● **The problem**
Down to the last line, set down the material below exactly, excluding pictures.

● **Entries shown**
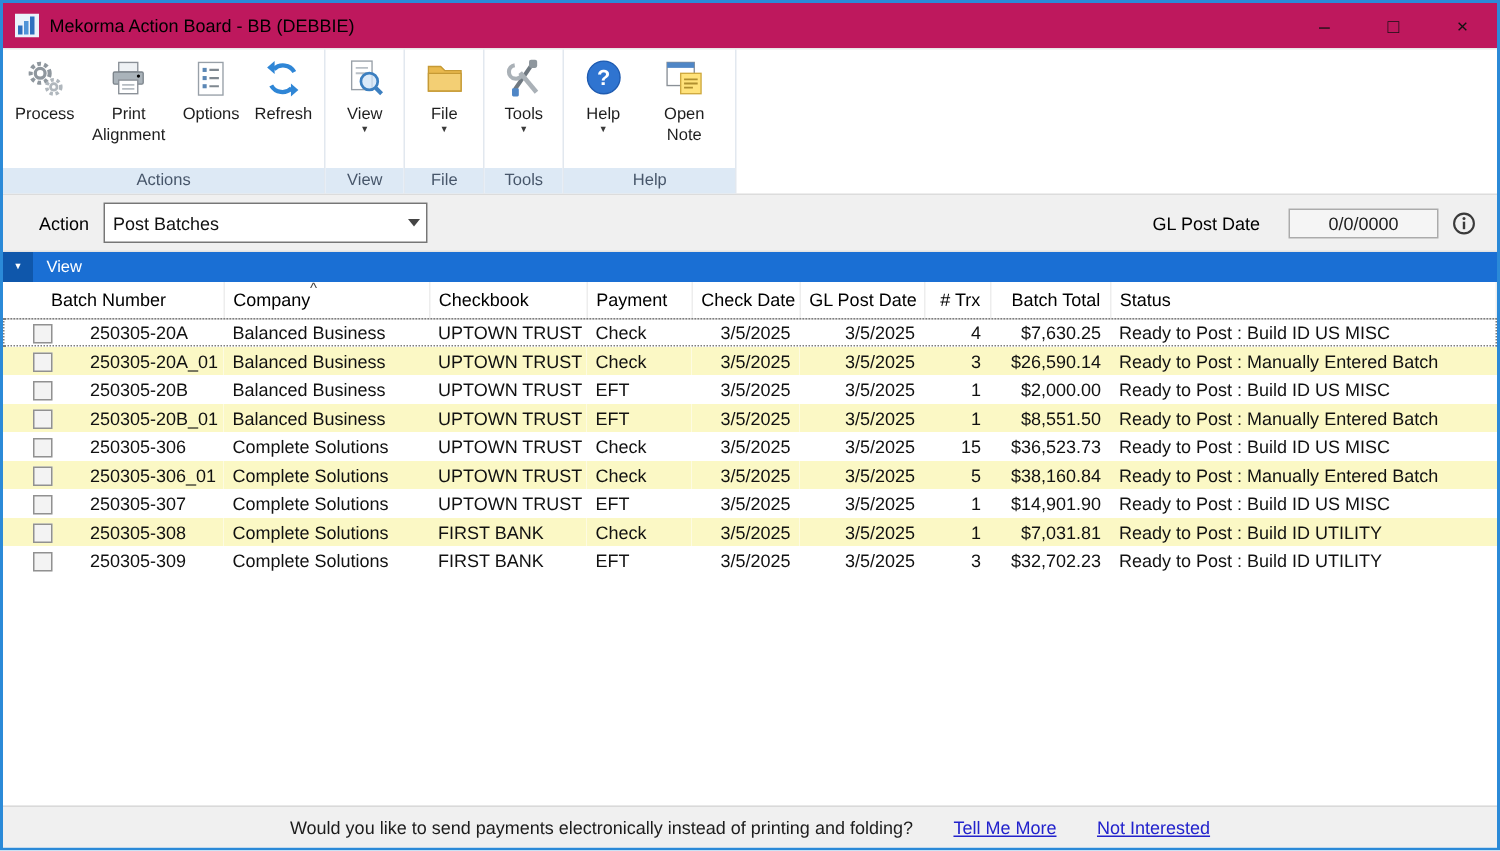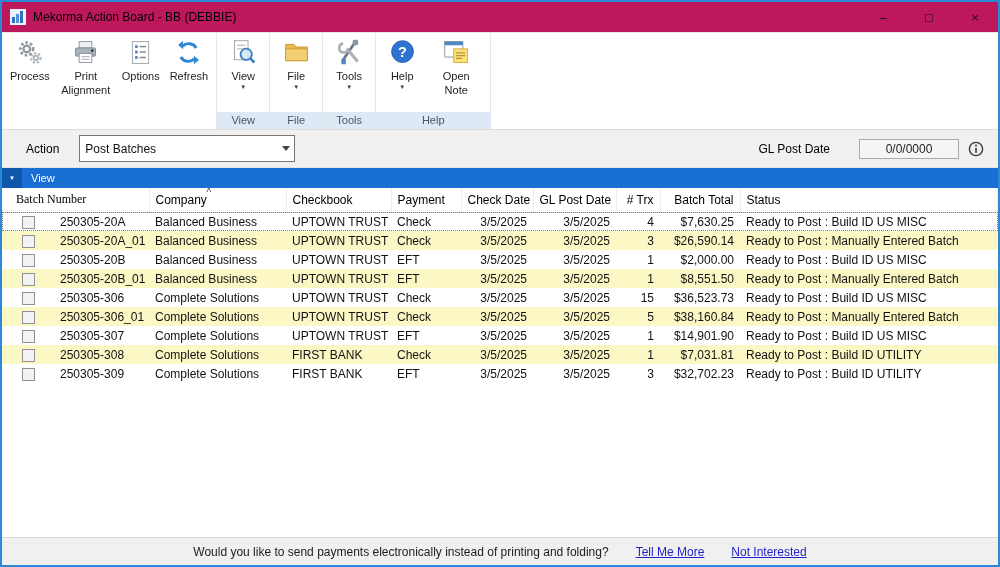--- a/index.html
+++ b/index.html
@@ -135,6 +135,7 @@
           <span class="tb-label">Refresh</span>
         </div>
       </div>
+      <div class="tb-group-label">Actions</div>
     </div>
 
     <div class="tb-group">

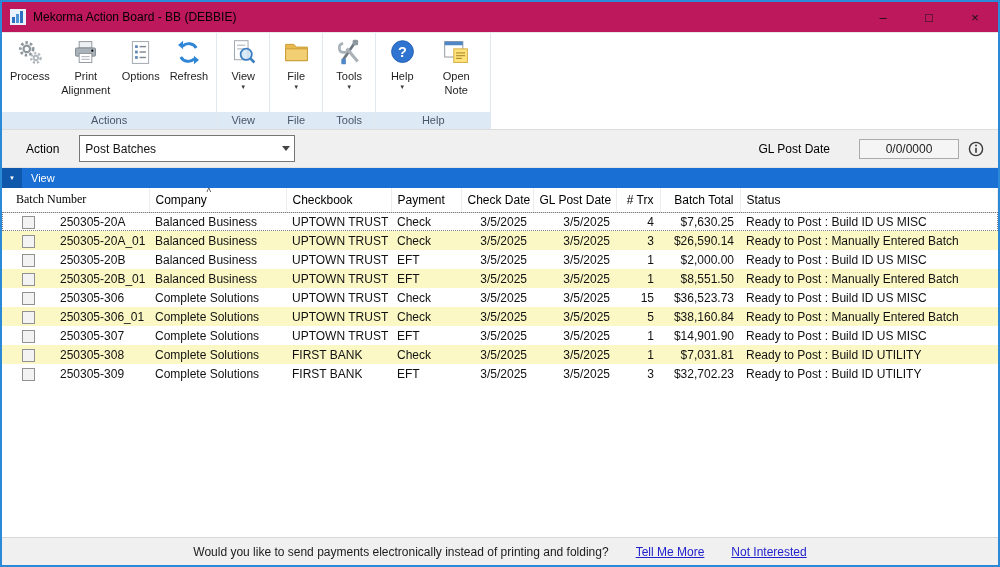--- a/index.html
+++ b/index.html
@@ -29,7 +29,7 @@
 
   
   .action-bar{flex:0 0 38px;background:#f0f0f0;display:flex;align-items:center;padding:0 14px 0 24px;border-bottom:1px solid #e3e3e3}
-  .ab-label{font-size:12px;margin-right:20px;color:#000}
+  .ab-label{font-size:12px;margin-right:10px;color:#000}
   .combobox{width:216px;height:27px;background:#fff;border:1px solid #767676;display:flex;align-items:center;padding-left:5px;font-size:12px}
   .cb-caret{margin-left:auto;width:17px;height:100%;display:flex;align-items:center;justify-content:center}
   .cb-caret::before{content:"";border-left:4px solid transparent;border-right:4px solid transparent;border-top:5px solid #444}

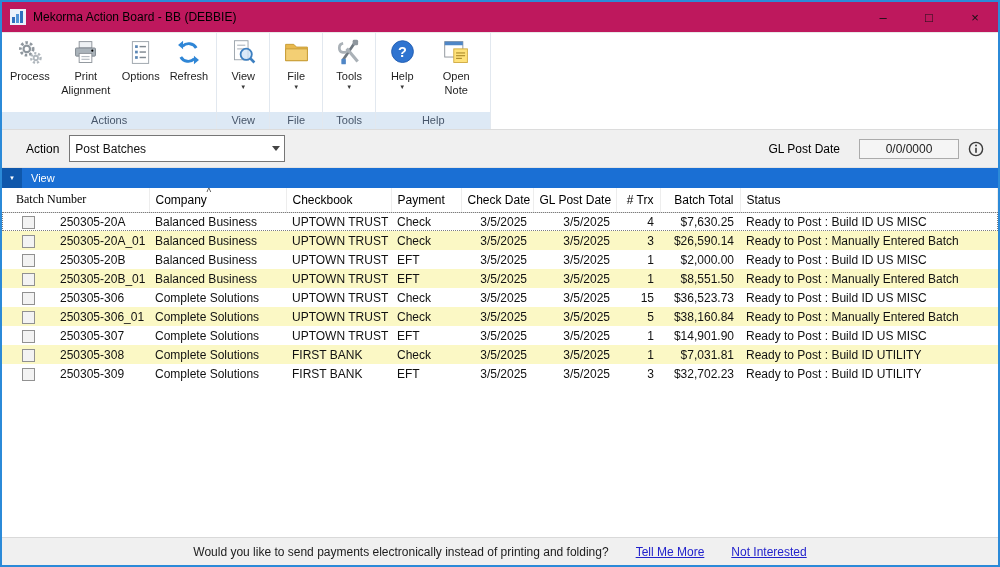--- a/index.html
+++ b/index.html
@@ -263,7 +263,7 @@
       </colgroup>
       <thead>
         <tr>
-            <th colspan="2" style="padding-left: 14px; font-family: Liberation Serif, serif;">Batch Number</th>
+            <th colspan="2" style="padding-left: 32px;">Batch Number</th>
             <th>Company<span class="sort-caret">^</span></th>
             <th>Checkbook</th>
             <th>Payment</th>

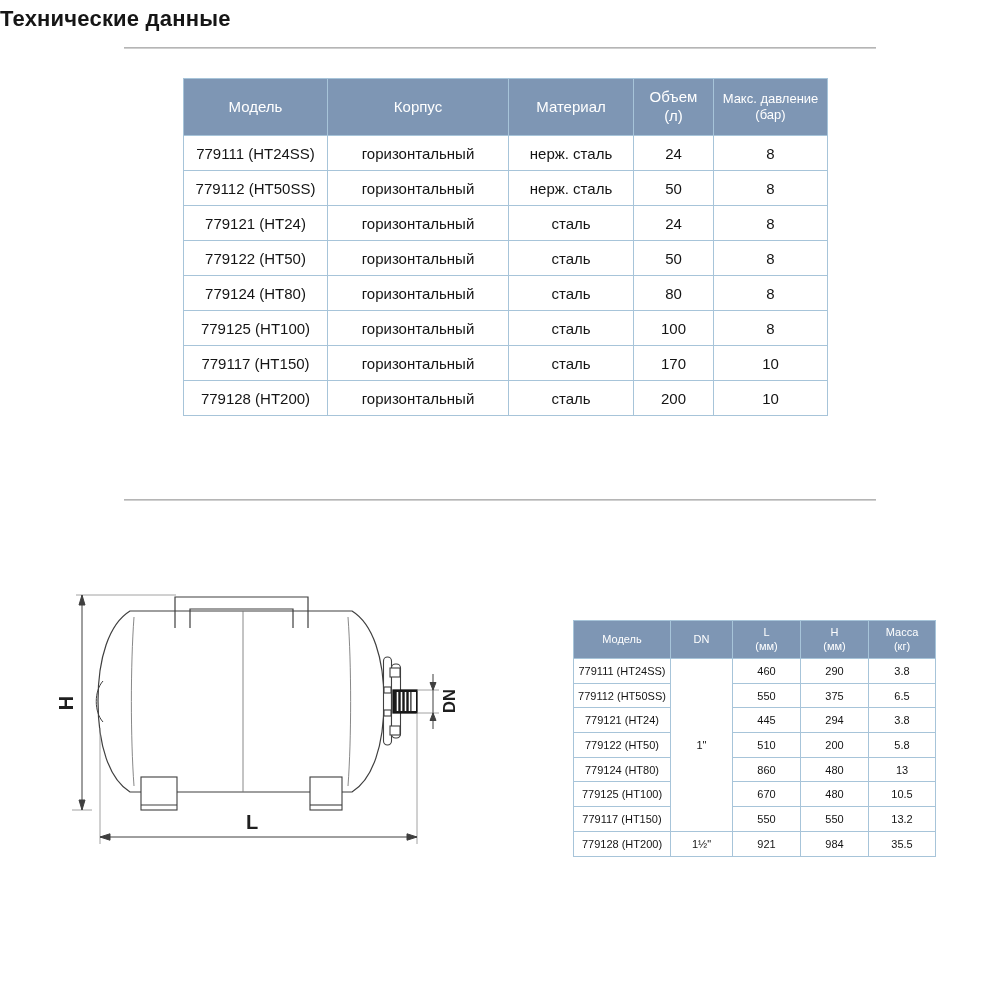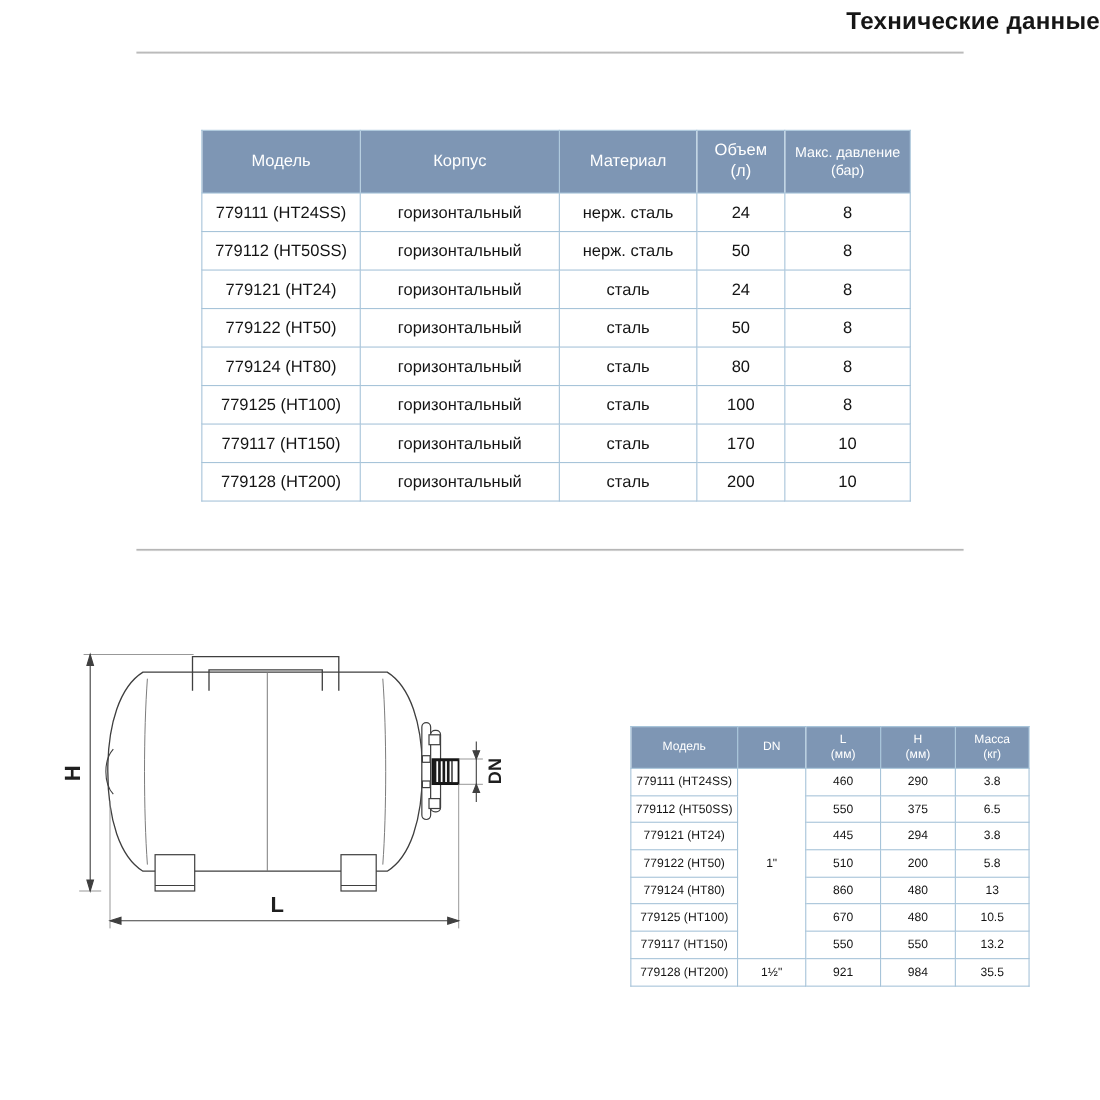--- a/index.html
+++ b/index.html
@@ -6,7 +6,7 @@
   body{font-family:"Liberation Sans",sans-serif;color:#1a1a1a;}
   .page{position:relative;width:1000px;height:1000px;background:#ffffff;overflow:hidden;}
 
-  .section-title{position:absolute;left:0;width:1000px;text-align:right;
+  .section-title{position:absolute;left:0;width:1000px;text-align:left;
     font-size:22px;font-weight:bold;color:#161616;letter-spacing:.2px;}
   .rule{position:absolute;left:124px;width:752px;height:2px;
     background:linear-gradient(#a8a8a8,#dcdcdc);}

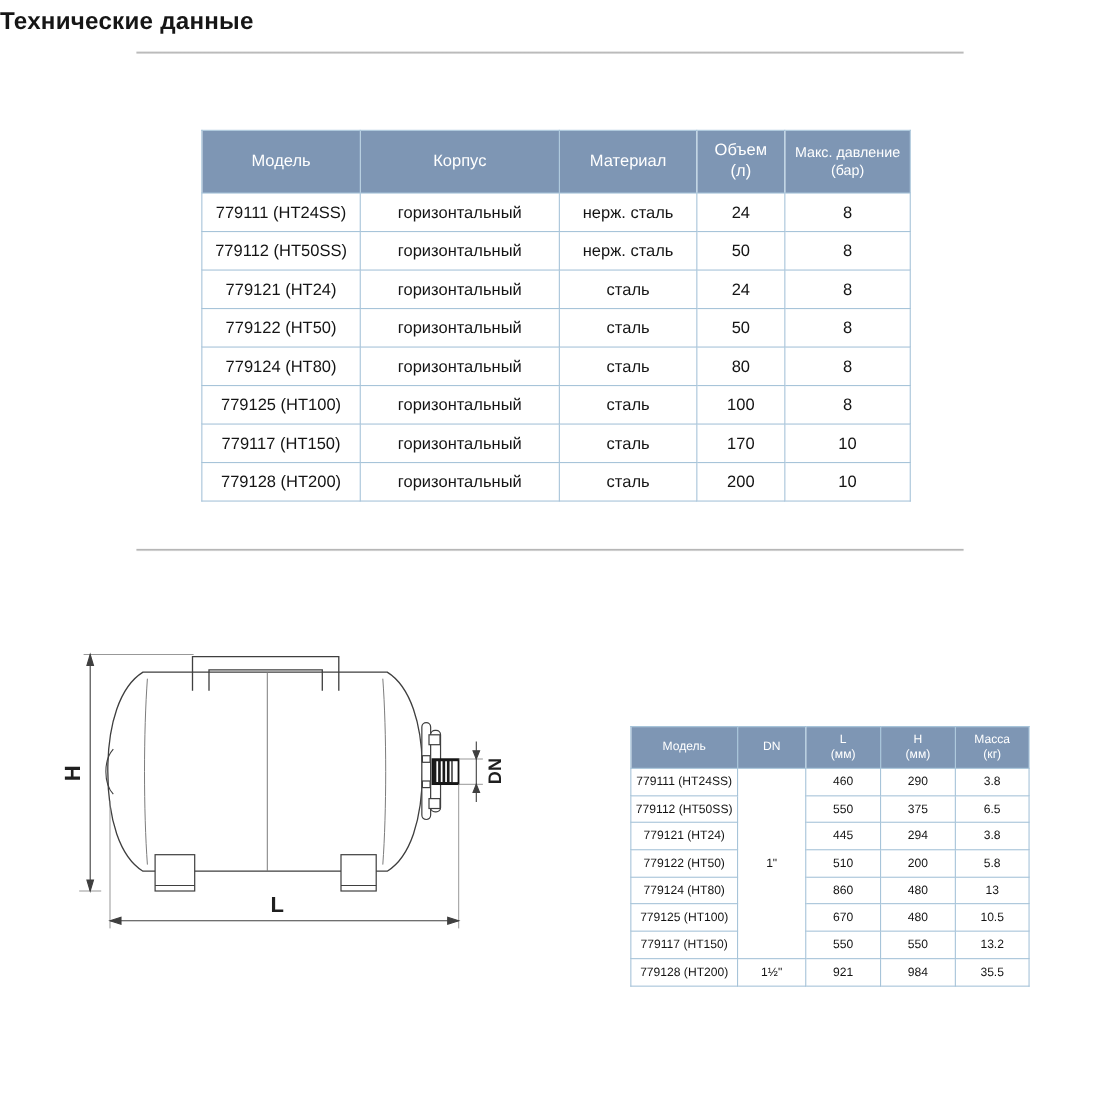--- a/index.html
+++ b/index.html
@@ -12,7 +12,7 @@
     background:linear-gradient(#a8a8a8,#dcdcdc);}
 
   table{border-collapse:collapse;table-layout:fixed;background:#ffffff;}
-  .spec-table{position:absolute;margin-top:40px;}
+  .spec-table{position:absolute;}
   th,td{padding:0;text-align:center;vertical-align:middle;
     border:1px solid #a7c4d9;overflow:hidden;}
   thead th{background:#7e96b4;color:#ffffff;font-weight:normal;line-height:1.25;}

● **Answer to this task**
--- a/index.html
+++ b/index.html
@@ -135,6 +135,7 @@
           <span class="tb-label">Refresh</span>
         </div>
       </div>
+      <div class="tb-group-label">Actions</div>
     </div>
 
     <div class="tb-group">

--- a/index.html
+++ b/index.html
@@ -29,7 +29,7 @@
 
   
   .action-bar{flex:0 0 38px;background:#f0f0f0;display:flex;align-items:center;padding:0 14px 0 24px;border-bottom:1px solid #e3e3e3}
-  .ab-label{font-size:12px;margin-right:20px;color:#000}
+  .ab-label{font-size:12px;margin-right:10px;color:#000}
   .combobox{width:216px;height:27px;background:#fff;border:1px solid #767676;display:flex;align-items:center;padding-left:5px;font-size:12px}
   .cb-caret{margin-left:auto;width:17px;height:100%;display:flex;align-items:center;justify-content:center}
   .cb-caret::before{content:"";border-left:4px solid transparent;border-right:4px solid transparent;border-top:5px solid #444}

--- a/index.html
+++ b/index.html
@@ -263,7 +263,7 @@
       </colgroup>
       <thead>
         <tr>
-            <th colspan="2" style="padding-left: 14px; font-family: Liberation Serif, serif;">Batch Number</th>
+            <th colspan="2" style="padding-left: 32px;">Batch Number</th>
             <th>Company<span class="sort-caret">^</span></th>
             <th>Checkbook</th>
             <th>Payment</th>

--- a/index.html
+++ b/index.html
@@ -6,7 +6,7 @@
   body{font-family:"Liberation Sans",sans-serif;color:#1a1a1a;}
   .page{position:relative;width:1000px;height:1000px;background:#ffffff;overflow:hidden;}
 
-  .section-title{position:absolute;left:0;width:1000px;text-align:right;
+  .section-title{position:absolute;left:0;width:1000px;text-align:left;
     font-size:22px;font-weight:bold;color:#161616;letter-spacing:.2px;}
   .rule{position:absolute;left:124px;width:752px;height:2px;
     background:linear-gradient(#a8a8a8,#dcdcdc);}

--- a/index.html
+++ b/index.html
@@ -12,7 +12,7 @@
     background:linear-gradient(#a8a8a8,#dcdcdc);}
 
   table{border-collapse:collapse;table-layout:fixed;background:#ffffff;}
-  .spec-table{position:absolute;margin-top:40px;}
+  .spec-table{position:absolute;}
   th,td{padding:0;text-align:center;vertical-align:middle;
     border:1px solid #a7c4d9;overflow:hidden;}
   thead th{background:#7e96b4;color:#ffffff;font-weight:normal;line-height:1.25;}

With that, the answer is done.